The Art of Encouragement (1)
Here is part one of my Trinity Arts Conference talk. Much of it was read verbatim; several places were expounded in anecdotes that did not make the script. There is an audio version available. I am deeply grateful to have been given the occasion, the excuse if you will, to put these thoughts into written form. I've felt strongly about it for a long time and now understand more clearly why it matters to me so much. I pray it serves its intended purpose.
“All Things: Especially the Little Things
(in particular, little words):
A Meditation on the Art of Encouragement”
“Men Wanted for Hazardous Journey. Small wages, bitter cold, long months of complete darkness, constant danger, safe return doubtful. Honor and recognition in case of success. –Sir Ernest Shackleton.”
(This from the British Antarctic explorer who placed the advertisement in the London newspapers in 1900 in preparation for the National Antarctic Expedition.)
This, it seems to me, should be posted on the front cover of every art book. Warning: hazardous material inside, might cost you your sanity. Children aspiring to be artists, like children of a communist state, should all be made to memorize the slogan. For herein is described perfectly the life of the artist: small wages, bitter rejections, long months of enduring drafts of work that are complete crap, constant danger from people around you, especially the church-going and blood-related, telling you you’re crazy and weird and wasting your time, safe return to the end of your life doubtful. Honor and recognition in case of success, but likely not financial, so hold on to the honor part because that’s probably all you’ll get anyway.
It’s hard being an artist. No matter how you look at it, it’s a miserable vocation we desperately love. Over the last ten years as a working arts pastor, seeing hundreds and hundreds of artists come and go through the doors of Hope Chapel, I have seen many artists succeed and fail, most fighting for every inch of progress, many losing the battle against harsh disappointments, all looking the Minotaur in the face: do I quit or do I keep going?
But if you asked me to tell you the Top Three Most Important Things I’ve Observed throughout all my years as a pastor to artists, one would certainly have to be this: artists need to be in the business of giving and receiving constant encouragement. Honest to God, I spend a third of my job in the simple but constant, and deeply satisfying, task of encouraging artists. It surprised me to realize it just recently, but it’s true.
So if there is a gist to my talk tonight, it goes something like the following. Please bear with me, as it forms the armature for the rest of the content.
The gist of my argument begins with two assumptions.
One: the natural condition of human beings is the condition of being afraid.
Two: for an artist to grow and to become everything that he is meant to be, he must pass through many experiences of pain, each experience ushering him to a new level of maturity.
Two assumptions, two realities.
The two realities we have to deal with as artists are: the beginning of being an artist and the continuing of being an artist. There is the first day we step up to the starting blocks to run the mile and there is the umpteenth day when we ask the question whether we will run a faster mile than last time, or to be more precise, whether we will want to run a faster mile. There is on the one hand the basic fear we all deal with as fallen, sinful humans, and there are on the other hand the one-of-a-kind fears that meet us at every point along the way that we decide to keep growing as artists, to keep pushing ourselves to try new things or to attain excellence in our given medium.

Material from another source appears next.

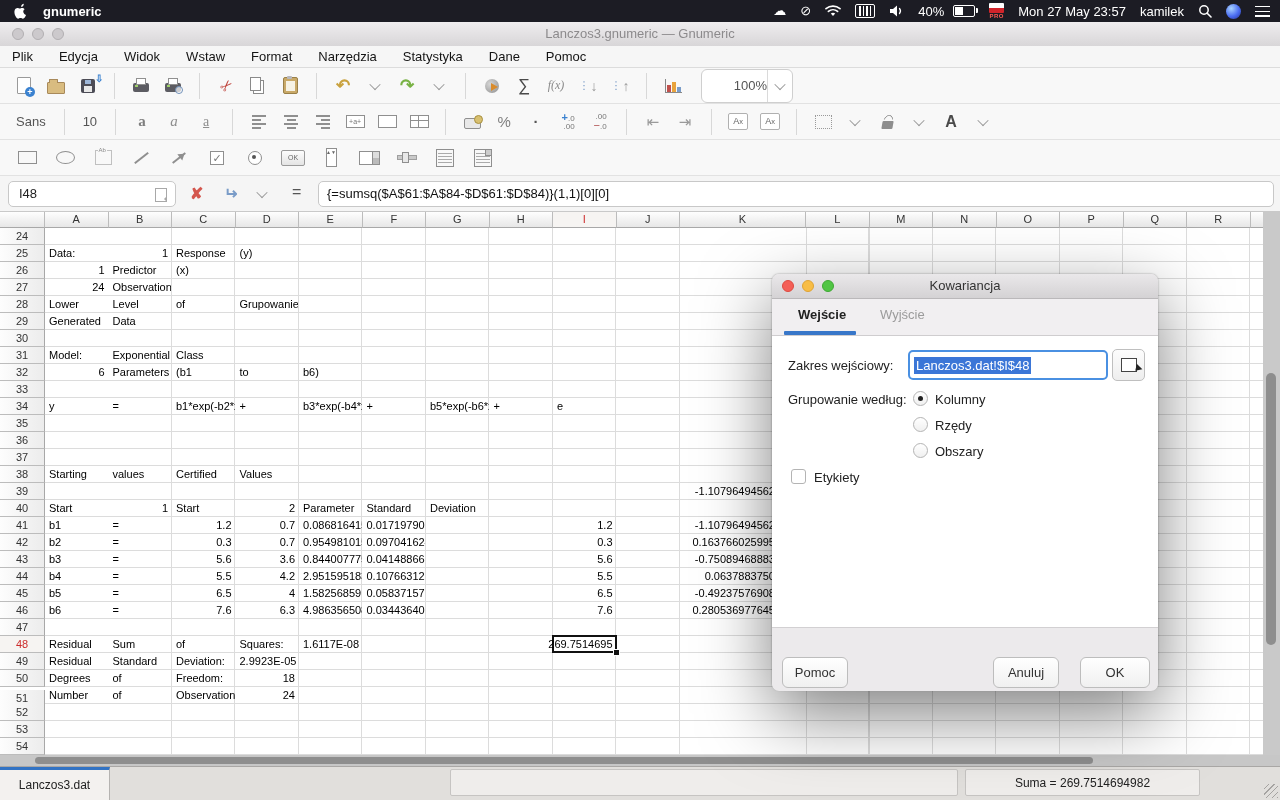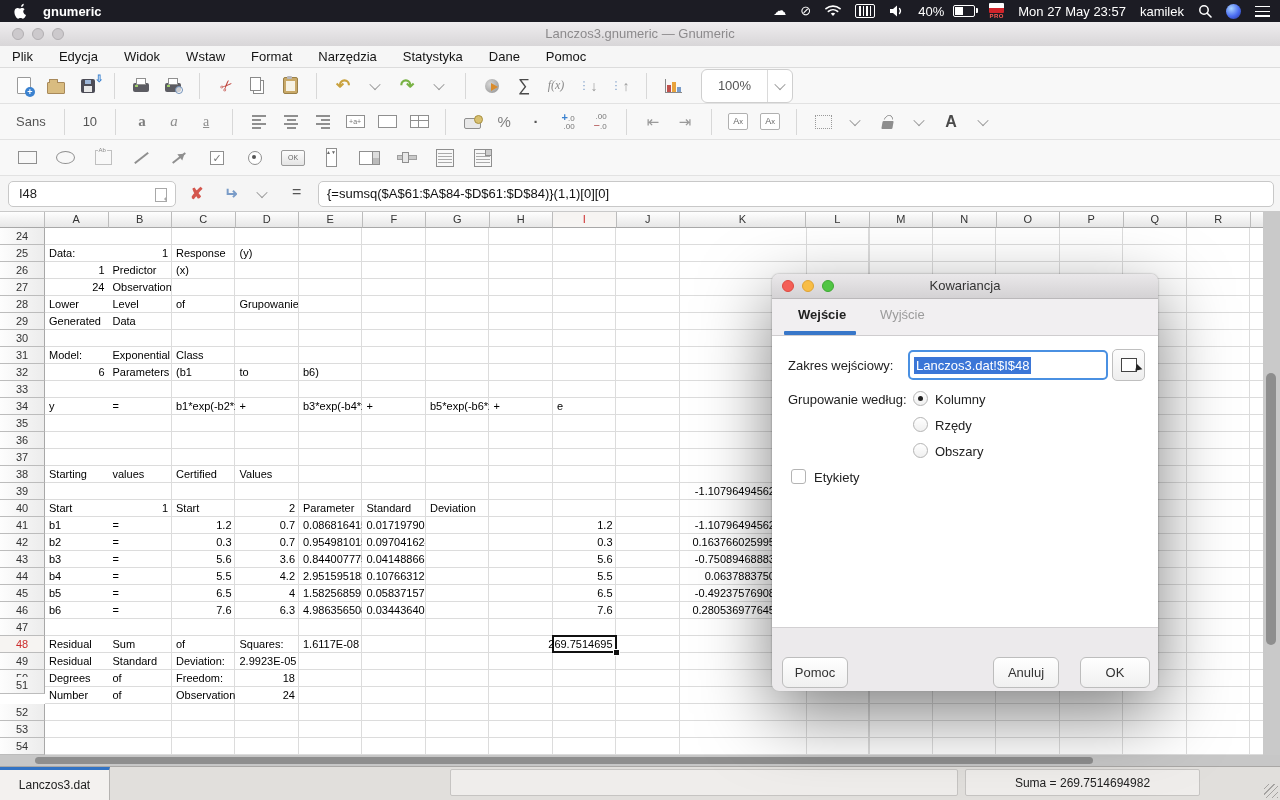"100%" .zoombox .zv { text-align: center -> right }
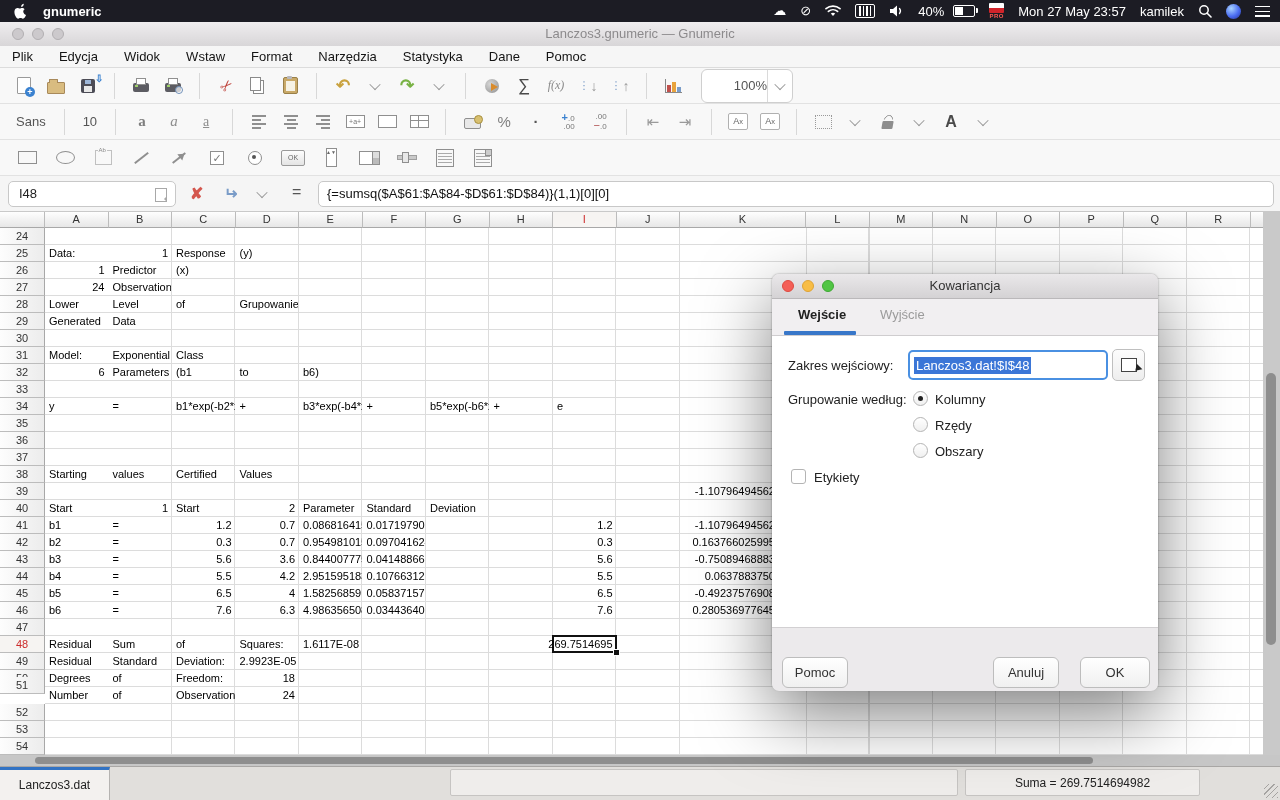"51" div.rhead { top: 465px -> 478px }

There is the pain of the beginner and there is the pain of the journeyman who wants always to keep advancing, keep climbing.
And then, quite simply, there is the problem of pain. Or rather, pain and fear, the Scylla and Charybdis: the pain of fear and the fear of pain. Pain hurts, and the prospect of being hurt arouses fear. We flee the one and are crushed by the other. Together, pain and fear keep hundreds of thousands of artists on this planet ever from starting out and those they’ve not been able to deter, they constantly derail with failures, the sting of loneliness, and the possibility that you’re simply a fraud, a wannabe.
Thankfully, God has provided us with an antidote: courage. Courage, regarded in classical times as one of the four cardinal virtues, is the virtue by which one faces and overcomes the difficulties and dangers of this world, not rashly, but wisely, not for selfish gain, but for the sake of what is right and a greater good. Courage is what we as artists need to be artists. But as my friend and painter Jim Janknegt reminds me, “You can’t make me courageous, David, but you can en-courage me to be courageous.” Just so, courageousness is not something that can be imposed upon a person. You have to want to be courageous, and the only way for you to become brave, as Aristotle insists in his Nicomachean Ethics, is “by doing brave acts.”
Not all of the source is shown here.